This is the mail archive of the
mailing list for the GNU libc locales project.
Re: [PATCH][BZ 18934] hu_HU: Fix multiple sorting bugs.
Thanks again for your valuable input! I hope it'll help us move forward.
> - When a word appears both with and without hyphen (pingpong and
> ping-pong), they collate differently.
This is another case where I haven't touched anything. I was happy
that spaces, hyphens were "accidentally" treated the way the Hungarian
rules specify (and the unittests verify to some extent). The rules say
that spaces and hyphens should be ignored -- but does not specify what
should happen if they are the only difference.
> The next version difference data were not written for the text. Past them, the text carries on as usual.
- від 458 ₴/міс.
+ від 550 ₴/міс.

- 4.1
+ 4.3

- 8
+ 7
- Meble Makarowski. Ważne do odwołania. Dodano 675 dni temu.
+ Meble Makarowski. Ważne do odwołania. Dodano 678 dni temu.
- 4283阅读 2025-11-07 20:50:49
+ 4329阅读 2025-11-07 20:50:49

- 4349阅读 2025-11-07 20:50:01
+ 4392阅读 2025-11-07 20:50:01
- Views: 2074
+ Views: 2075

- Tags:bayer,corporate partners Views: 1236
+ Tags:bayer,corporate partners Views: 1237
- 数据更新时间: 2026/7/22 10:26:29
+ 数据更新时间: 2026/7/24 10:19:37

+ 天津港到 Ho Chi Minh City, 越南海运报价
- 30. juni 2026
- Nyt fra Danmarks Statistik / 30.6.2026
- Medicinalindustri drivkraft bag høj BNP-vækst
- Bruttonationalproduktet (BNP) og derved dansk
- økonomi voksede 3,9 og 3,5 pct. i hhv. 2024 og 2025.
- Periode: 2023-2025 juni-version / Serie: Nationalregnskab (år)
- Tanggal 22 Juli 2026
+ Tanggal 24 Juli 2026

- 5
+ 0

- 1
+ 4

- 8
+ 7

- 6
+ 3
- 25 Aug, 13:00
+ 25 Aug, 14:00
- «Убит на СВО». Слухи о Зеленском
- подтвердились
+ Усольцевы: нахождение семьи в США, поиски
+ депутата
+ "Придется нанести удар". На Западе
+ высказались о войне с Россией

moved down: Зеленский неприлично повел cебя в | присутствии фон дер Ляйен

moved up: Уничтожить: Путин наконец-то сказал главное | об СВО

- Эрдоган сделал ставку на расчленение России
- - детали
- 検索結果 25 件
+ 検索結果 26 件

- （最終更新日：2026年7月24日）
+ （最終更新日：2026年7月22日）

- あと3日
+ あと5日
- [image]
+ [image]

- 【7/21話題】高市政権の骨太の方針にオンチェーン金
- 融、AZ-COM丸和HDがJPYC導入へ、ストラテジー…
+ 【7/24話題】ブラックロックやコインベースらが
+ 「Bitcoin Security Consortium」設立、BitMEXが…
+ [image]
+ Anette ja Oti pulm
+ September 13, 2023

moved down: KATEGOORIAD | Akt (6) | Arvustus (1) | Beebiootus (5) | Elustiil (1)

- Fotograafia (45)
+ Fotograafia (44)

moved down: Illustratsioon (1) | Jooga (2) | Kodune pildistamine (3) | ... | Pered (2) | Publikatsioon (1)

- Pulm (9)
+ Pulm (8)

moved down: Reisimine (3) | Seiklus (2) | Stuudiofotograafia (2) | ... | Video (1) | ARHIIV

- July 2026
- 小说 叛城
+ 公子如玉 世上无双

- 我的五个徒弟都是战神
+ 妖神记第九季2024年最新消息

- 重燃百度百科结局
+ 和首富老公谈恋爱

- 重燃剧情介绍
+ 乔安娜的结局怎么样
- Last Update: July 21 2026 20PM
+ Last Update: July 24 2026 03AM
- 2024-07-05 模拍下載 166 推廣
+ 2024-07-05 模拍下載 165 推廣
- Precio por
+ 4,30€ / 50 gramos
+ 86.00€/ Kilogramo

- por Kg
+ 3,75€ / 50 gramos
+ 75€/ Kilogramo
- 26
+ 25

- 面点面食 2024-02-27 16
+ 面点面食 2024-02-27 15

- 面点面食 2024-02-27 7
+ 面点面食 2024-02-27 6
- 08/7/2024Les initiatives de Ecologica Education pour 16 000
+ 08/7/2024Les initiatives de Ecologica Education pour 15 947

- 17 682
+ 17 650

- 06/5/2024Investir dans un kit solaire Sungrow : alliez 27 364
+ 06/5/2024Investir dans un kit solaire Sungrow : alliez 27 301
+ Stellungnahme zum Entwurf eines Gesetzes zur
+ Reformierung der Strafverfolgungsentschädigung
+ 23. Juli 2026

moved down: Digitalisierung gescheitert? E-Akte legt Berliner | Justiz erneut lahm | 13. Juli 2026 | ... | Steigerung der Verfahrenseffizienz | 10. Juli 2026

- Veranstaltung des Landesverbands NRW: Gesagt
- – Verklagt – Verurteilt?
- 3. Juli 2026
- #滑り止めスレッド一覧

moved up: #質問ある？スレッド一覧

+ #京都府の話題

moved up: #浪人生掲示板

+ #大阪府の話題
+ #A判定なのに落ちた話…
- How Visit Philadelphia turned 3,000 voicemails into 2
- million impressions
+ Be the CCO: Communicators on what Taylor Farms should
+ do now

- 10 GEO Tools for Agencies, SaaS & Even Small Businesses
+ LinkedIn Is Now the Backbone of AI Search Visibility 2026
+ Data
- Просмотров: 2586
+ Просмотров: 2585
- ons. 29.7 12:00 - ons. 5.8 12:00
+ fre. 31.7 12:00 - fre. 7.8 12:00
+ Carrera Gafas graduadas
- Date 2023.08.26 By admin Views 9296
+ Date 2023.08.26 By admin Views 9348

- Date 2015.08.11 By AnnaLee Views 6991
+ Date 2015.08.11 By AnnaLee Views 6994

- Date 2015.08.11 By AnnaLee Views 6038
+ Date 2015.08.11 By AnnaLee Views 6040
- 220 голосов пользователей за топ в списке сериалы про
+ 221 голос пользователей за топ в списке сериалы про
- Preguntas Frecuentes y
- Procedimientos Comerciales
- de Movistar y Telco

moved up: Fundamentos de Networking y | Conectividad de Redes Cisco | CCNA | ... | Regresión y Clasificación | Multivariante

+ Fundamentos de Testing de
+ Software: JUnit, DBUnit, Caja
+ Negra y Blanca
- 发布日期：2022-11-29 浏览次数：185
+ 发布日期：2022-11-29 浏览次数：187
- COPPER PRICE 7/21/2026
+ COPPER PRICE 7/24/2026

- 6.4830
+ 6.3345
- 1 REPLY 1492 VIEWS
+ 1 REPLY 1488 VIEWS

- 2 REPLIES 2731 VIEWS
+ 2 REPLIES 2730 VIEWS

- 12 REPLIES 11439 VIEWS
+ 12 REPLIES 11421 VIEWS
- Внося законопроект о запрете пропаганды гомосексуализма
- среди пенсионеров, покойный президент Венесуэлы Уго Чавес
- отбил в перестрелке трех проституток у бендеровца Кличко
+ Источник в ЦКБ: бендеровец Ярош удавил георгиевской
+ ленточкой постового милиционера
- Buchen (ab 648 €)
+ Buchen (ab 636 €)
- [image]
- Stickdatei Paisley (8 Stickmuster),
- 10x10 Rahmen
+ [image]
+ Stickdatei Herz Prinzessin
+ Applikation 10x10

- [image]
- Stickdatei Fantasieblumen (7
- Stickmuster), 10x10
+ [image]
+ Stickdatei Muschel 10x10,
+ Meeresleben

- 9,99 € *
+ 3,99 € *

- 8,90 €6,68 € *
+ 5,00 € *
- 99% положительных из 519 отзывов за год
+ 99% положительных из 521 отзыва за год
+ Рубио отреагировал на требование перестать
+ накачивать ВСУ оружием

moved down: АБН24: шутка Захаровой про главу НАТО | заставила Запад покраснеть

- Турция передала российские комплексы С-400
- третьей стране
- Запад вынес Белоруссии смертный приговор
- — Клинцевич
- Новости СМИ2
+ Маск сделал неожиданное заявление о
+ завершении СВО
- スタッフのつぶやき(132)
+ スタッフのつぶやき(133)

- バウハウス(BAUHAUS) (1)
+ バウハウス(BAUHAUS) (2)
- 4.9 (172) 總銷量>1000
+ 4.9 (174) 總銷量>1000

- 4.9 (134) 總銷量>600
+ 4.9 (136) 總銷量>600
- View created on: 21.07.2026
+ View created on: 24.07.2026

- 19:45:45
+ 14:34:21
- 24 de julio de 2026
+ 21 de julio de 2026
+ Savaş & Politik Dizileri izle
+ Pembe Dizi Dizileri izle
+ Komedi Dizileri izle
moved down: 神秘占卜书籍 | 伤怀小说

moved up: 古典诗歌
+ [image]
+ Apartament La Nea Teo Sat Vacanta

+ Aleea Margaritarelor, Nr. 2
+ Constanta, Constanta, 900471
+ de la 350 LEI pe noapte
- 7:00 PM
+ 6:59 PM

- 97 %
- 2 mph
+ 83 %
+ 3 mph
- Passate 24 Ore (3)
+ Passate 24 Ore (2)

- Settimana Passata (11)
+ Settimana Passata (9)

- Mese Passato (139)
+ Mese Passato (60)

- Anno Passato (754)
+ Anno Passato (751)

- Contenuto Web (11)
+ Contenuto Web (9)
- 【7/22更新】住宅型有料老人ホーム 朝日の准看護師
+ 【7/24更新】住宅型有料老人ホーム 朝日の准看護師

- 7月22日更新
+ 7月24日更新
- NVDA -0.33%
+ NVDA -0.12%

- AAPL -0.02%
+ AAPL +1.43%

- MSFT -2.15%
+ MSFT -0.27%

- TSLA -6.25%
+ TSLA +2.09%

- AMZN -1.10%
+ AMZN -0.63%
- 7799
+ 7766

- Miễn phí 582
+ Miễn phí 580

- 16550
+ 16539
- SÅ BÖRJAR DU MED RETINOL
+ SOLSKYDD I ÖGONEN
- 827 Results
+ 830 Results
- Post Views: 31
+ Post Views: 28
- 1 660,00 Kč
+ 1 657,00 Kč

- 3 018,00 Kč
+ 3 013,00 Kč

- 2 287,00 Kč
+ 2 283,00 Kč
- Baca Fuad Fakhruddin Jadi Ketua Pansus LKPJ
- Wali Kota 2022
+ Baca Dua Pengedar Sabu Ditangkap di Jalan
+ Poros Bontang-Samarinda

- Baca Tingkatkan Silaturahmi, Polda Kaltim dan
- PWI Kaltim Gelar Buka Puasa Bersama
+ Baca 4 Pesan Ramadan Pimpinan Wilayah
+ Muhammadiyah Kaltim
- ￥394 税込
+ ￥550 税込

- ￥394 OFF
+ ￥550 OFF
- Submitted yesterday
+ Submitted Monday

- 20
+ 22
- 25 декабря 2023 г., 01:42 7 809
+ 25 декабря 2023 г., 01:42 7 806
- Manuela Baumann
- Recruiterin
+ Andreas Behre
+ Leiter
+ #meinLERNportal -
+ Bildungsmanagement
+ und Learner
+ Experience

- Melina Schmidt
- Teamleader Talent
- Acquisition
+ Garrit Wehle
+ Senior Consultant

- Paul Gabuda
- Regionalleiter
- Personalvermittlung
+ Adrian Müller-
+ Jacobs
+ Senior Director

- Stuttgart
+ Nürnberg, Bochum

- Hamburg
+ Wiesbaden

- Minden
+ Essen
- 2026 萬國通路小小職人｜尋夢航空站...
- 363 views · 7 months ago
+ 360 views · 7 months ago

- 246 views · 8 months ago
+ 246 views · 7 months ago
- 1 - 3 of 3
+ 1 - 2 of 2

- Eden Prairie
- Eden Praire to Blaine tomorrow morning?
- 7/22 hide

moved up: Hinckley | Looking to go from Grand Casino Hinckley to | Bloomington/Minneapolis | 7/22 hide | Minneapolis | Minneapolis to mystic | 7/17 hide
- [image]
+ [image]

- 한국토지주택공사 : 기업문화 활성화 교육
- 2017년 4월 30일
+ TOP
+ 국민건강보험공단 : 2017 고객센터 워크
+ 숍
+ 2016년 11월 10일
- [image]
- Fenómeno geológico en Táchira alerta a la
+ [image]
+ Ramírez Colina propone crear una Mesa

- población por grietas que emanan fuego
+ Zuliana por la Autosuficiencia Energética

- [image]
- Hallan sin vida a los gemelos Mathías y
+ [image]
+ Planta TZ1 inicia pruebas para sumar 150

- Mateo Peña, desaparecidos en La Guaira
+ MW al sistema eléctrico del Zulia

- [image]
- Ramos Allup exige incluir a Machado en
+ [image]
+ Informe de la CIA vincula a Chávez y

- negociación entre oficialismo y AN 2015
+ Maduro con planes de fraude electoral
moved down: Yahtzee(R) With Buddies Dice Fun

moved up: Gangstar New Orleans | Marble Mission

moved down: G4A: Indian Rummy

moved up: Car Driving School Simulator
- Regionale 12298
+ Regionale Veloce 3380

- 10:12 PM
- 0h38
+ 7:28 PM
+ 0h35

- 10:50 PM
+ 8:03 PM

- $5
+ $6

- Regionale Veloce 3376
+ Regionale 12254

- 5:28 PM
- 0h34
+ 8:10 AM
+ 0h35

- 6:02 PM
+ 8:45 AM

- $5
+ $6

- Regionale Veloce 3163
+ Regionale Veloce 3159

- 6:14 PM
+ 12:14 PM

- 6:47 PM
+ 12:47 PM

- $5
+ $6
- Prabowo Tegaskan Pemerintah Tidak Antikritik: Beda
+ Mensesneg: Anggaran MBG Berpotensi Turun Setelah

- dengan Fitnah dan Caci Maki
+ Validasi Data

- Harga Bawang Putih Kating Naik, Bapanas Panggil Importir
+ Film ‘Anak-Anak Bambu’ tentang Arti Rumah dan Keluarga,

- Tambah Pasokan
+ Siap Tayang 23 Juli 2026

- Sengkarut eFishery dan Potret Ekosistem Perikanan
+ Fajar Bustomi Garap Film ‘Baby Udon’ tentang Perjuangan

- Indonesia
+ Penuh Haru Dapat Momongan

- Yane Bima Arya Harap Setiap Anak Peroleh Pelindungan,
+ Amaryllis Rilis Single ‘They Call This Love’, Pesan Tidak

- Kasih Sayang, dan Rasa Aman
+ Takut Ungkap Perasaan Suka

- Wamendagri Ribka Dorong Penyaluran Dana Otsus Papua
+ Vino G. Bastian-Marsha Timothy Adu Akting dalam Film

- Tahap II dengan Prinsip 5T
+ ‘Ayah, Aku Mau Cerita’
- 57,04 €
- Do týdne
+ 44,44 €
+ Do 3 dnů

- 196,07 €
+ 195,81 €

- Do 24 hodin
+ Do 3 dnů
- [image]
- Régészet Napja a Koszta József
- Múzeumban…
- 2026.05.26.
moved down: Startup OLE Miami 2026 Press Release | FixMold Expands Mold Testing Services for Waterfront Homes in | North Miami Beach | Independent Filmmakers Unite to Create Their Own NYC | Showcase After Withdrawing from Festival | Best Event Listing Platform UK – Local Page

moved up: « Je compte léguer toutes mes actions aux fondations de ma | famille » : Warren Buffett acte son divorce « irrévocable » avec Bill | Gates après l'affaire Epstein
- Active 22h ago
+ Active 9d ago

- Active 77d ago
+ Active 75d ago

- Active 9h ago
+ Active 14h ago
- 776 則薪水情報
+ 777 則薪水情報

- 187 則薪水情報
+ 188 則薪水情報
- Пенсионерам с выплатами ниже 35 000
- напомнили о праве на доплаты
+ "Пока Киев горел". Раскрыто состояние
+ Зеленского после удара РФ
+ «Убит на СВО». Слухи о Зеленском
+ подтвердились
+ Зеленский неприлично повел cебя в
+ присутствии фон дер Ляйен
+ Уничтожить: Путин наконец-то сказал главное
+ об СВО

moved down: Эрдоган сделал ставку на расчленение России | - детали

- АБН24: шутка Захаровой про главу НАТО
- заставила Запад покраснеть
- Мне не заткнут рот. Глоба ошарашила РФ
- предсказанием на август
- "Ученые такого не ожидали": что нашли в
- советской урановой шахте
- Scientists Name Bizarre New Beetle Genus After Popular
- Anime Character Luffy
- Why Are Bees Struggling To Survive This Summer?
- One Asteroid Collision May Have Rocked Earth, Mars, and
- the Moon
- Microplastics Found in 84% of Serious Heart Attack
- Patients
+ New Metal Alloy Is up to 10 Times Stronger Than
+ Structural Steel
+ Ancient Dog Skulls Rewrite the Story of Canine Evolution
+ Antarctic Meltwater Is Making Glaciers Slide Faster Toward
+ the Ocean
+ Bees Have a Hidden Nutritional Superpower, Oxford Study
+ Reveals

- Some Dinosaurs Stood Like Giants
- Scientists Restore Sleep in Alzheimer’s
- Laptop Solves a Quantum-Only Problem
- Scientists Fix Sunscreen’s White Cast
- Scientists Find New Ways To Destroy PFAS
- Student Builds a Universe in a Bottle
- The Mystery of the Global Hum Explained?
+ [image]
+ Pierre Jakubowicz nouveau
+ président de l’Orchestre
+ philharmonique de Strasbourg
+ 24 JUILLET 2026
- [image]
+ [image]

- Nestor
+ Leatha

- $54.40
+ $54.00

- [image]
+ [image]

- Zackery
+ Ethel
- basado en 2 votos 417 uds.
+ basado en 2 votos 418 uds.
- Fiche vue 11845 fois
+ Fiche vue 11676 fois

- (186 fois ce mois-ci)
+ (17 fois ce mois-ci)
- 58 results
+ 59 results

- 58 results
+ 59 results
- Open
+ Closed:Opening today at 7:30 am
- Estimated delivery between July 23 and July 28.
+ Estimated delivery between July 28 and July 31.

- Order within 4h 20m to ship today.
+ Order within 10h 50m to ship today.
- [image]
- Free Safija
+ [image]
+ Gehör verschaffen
Glibc's ordering seems
to be "pingpong" < "ping pong" < "ping-pong" which I personally don't
like, I'd prefer "pingpong" being at the end. Anyway, if we're about
to change this at all, it should be a subsequent separate change.
The standard is not only unspecified in certain cases, it also says in
bullet point 14e that in some cases different rules than the ones
specified might be used, e.g. sort based on the first unit. Similarly,
point 16 mentions that in some cases it's desired to use a generic
Latin alphabet that doesn't know anything about Hungarian compound
letters and such.
Back to 14e, one typical example is phone books. Note that in
Hungarian the names are in "reverse" order, family name followed by
given name. According to 14d, the ordering should be "Kiss Tamás" <
"Kis Tamás". This is counterintuitive and prevents grouping (family
name written out only once for multiple entries). Phone books order
the family names, and within the same family name they order the given
I think it's beyond glibc's scope to address different possible
variations of collations. I, for one, have no desire whatsoever trying
to come up with various hu_HU@whatever collation definitions.